• [PROBLEM TO WORK ON]: What's wanted is a faithful retyping of every entry, pictures excluded.

Dataset entries
- - - - -

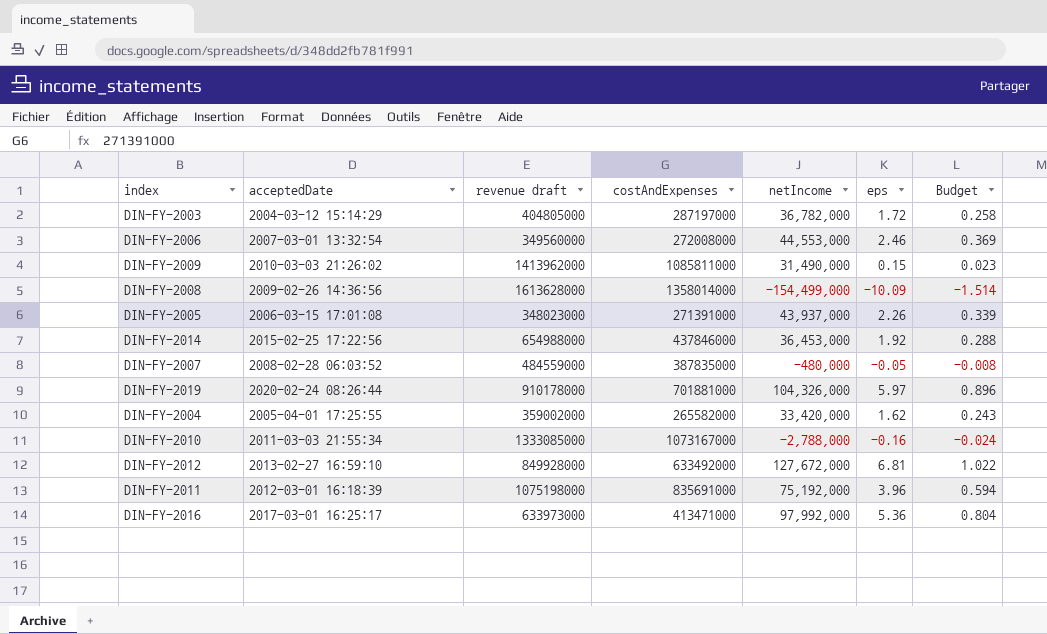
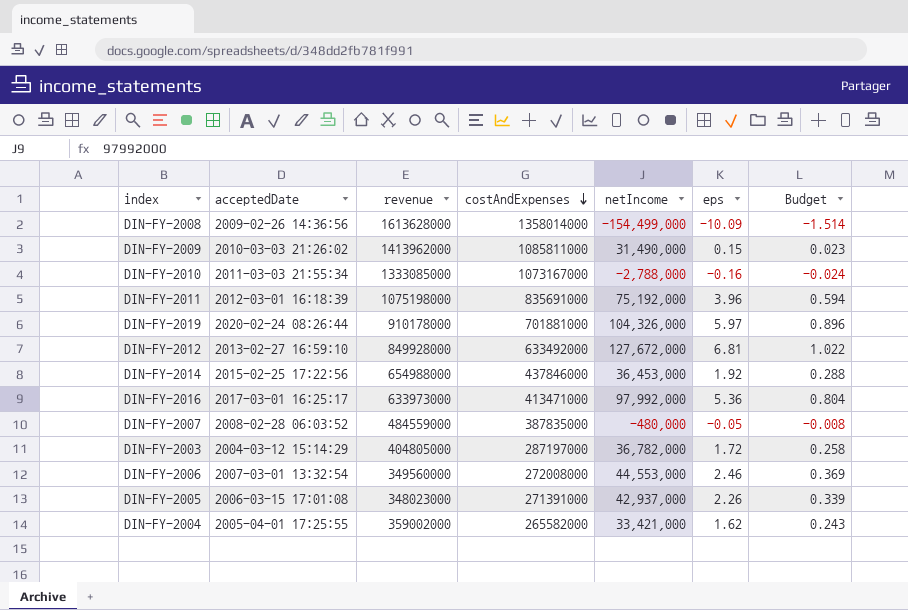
row order: none -> costAndExpenses descending
column name: revenue draft -> revenue
DIN-FY-2005 | netIncome: 43,937,000 -> 42,937,000
DIN-FY-2004 | netIncome: 33,420,000 -> 33,421,000

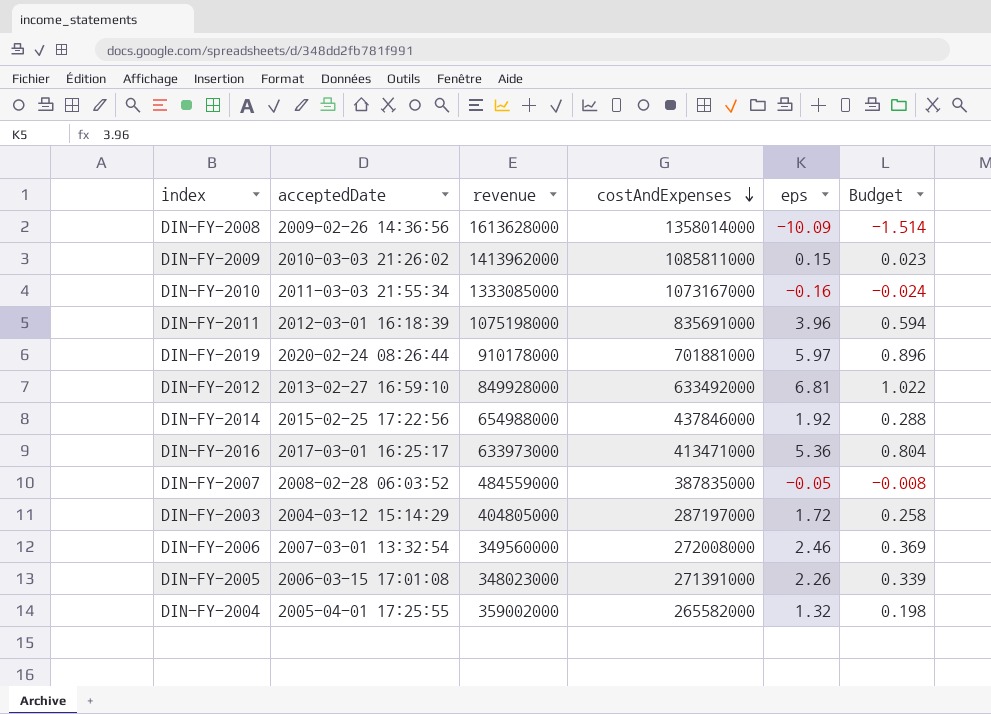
column netIncome | position: 5 -> none
DIN-FY-2004 | eps: 1.62 -> 1.32
DIN-FY-2004 | Budget: 0.243 -> 0.198

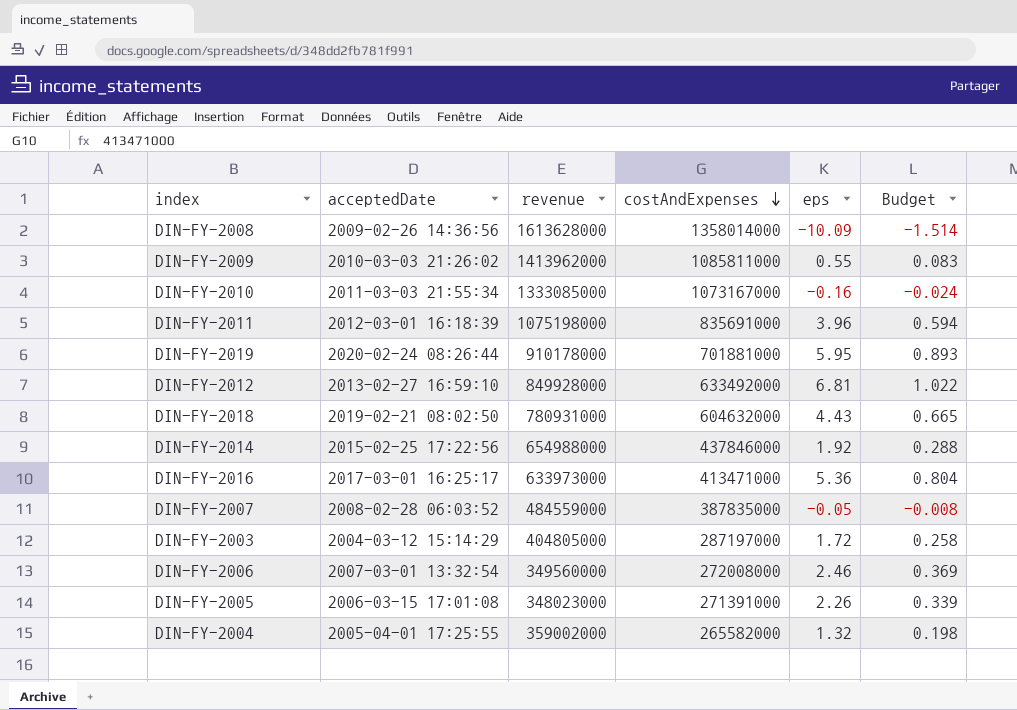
DIN-FY-2009 | eps: 0.15 -> 0.55
DIN-FY-2009 | Budget: 0.023 -> 0.083
DIN-FY-2019 | eps: 5.97 -> 5.95
DIN-FY-2019 | Budget: 0.896 -> 0.893
row DIN-FY-2018: none -> 2019-02-21 08:02:50 | 780931000 | 604632000 | 4.43 | 0.665

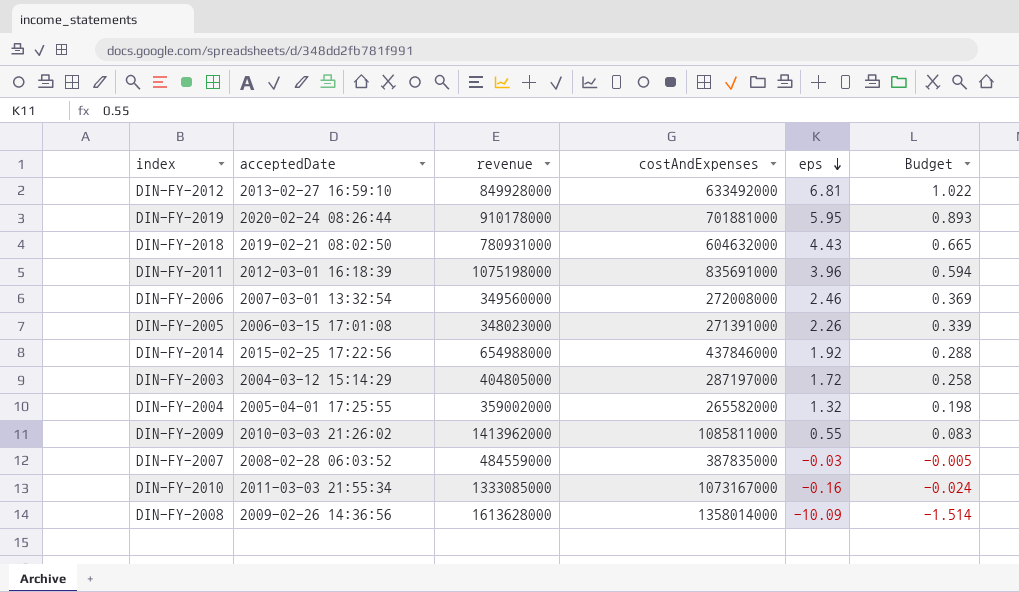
row order: costAndExpenses descending -> eps descending
row DIN-FY-2016: 2017-03-01 16:25:17 | 633973000 | 413471000 | 5.36 | 0.804 -> none
DIN-FY-2007 | eps: -0.05 -> -0.03
DIN-FY-2007 | Budget: -0.008 -> -0.005

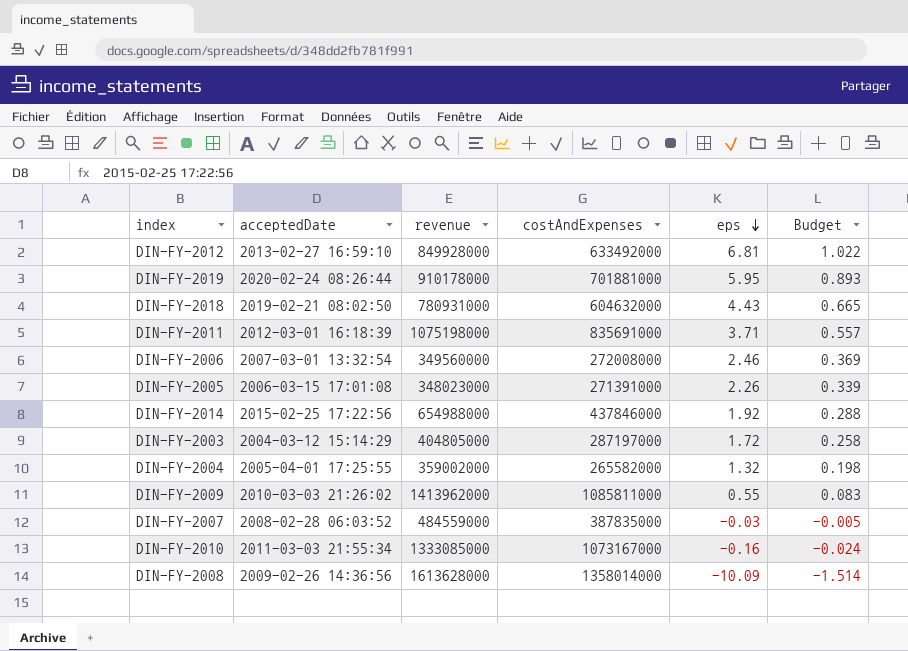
DIN-FY-2011 | eps: 3.96 -> 3.71
DIN-FY-2011 | Budget: 0.594 -> 0.557

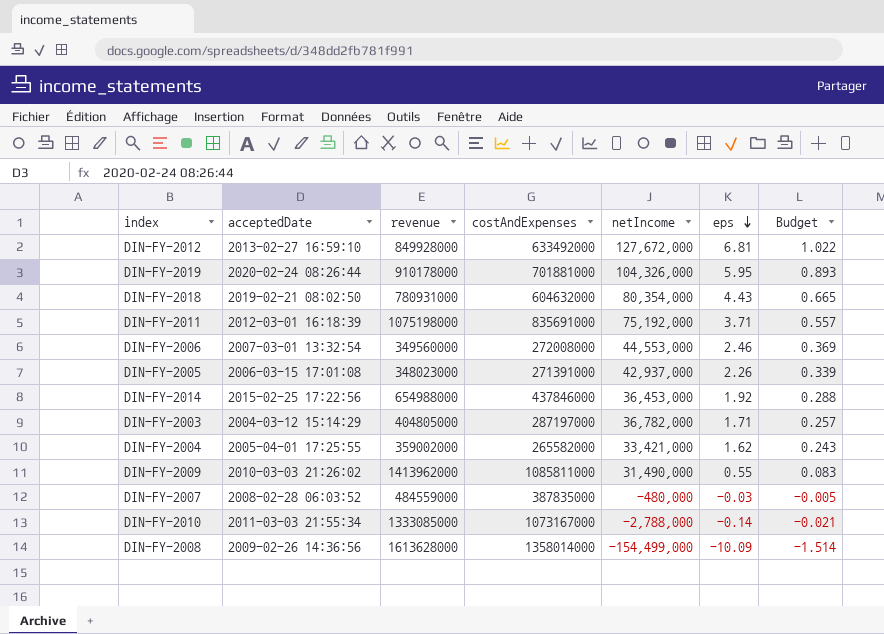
column netIncome | position: none -> 5
DIN-FY-2003 | eps: 1.72 -> 1.71
DIN-FY-2003 | Budget: 0.258 -> 0.257
DIN-FY-2004 | eps: 1.32 -> 1.62
DIN-FY-2004 | Budget: 0.198 -> 0.243
DIN-FY-2010 | eps: -0.16 -> -0.14
DIN-FY-2010 | Budget: -0.024 -> -0.021

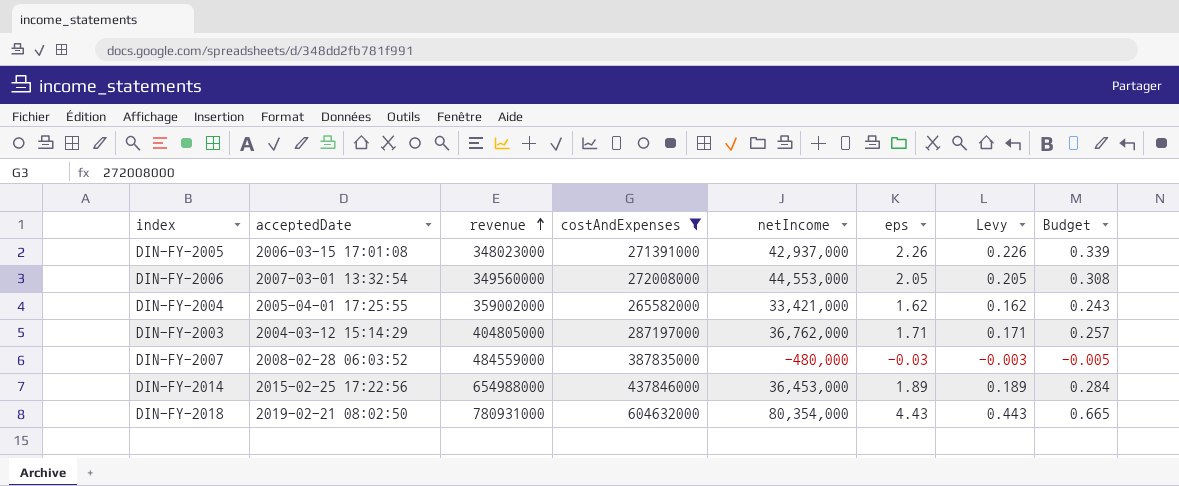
filter: none -> costAndExpenses <= 604632000
row order: eps descending -> revenue ascending
column Levy | formula: none -> [eps] * 0.1
DIN-FY-2006 | eps: 2.46 -> 2.05
DIN-FY-2006 | Budget: 0.369 -> 0.308
DIN-FY-2003 | netIncome: 36,782,000 -> 36,762,000
DIN-FY-2014 | eps: 1.92 -> 1.89
DIN-FY-2014 | Budget: 0.288 -> 0.284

- - - - -

• [SOLVED PROBLEM]:
row order: none -> costAndExpenses descending
column name: revenue draft -> revenue
DIN-FY-2005 | netIncome: 43,937,000 -> 42,937,000
DIN-FY-2004 | netIncome: 33,420,000 -> 33,421,000

column netIncome | position: 5 -> none
DIN-FY-2004 | eps: 1.62 -> 1.32
DIN-FY-2004 | Budget: 0.243 -> 0.198

DIN-FY-2009 | eps: 0.15 -> 0.55
DIN-FY-2009 | Budget: 0.023 -> 0.083
DIN-FY-2019 | eps: 5.97 -> 5.95
DIN-FY-2019 | Budget: 0.896 -> 0.893
row DIN-FY-2018: none -> 2019-02-21 08:02:50 | 780931000 | 604632000 | 4.43 | 0.665

row order: costAndExpenses descending -> eps descending
row DIN-FY-2016: 2017-03-01 16:25:17 | 633973000 | 413471000 | 5.36 | 0.804 -> none
DIN-FY-2007 | eps: -0.05 -> -0.03
DIN-FY-2007 | Budget: -0.008 -> -0.005

DIN-FY-2011 | eps: 3.96 -> 3.71
DIN-FY-2011 | Budget: 0.594 -> 0.557

column netIncome | position: none -> 5
DIN-FY-2003 | eps: 1.72 -> 1.71
DIN-FY-2003 | Budget: 0.258 -> 0.257
DIN-FY-2004 | eps: 1.32 -> 1.62
DIN-FY-2004 | Budget: 0.198 -> 0.243
DIN-FY-2010 | eps: -0.16 -> -0.14
DIN-FY-2010 | Budget: -0.024 -> -0.021

filter: none -> costAndExpenses <= 604632000
row order: eps descending -> revenue ascending
column Levy | formula: none -> [eps] * 0.1
DIN-FY-2006 | eps: 2.46 -> 2.05
DIN-FY-2006 | Budget: 0.369 -> 0.308
DIN-FY-2003 | netIncome: 36,782,000 -> 36,762,000
DIN-FY-2014 | eps: 1.92 -> 1.89
DIN-FY-2014 | Budget: 0.288 -> 0.284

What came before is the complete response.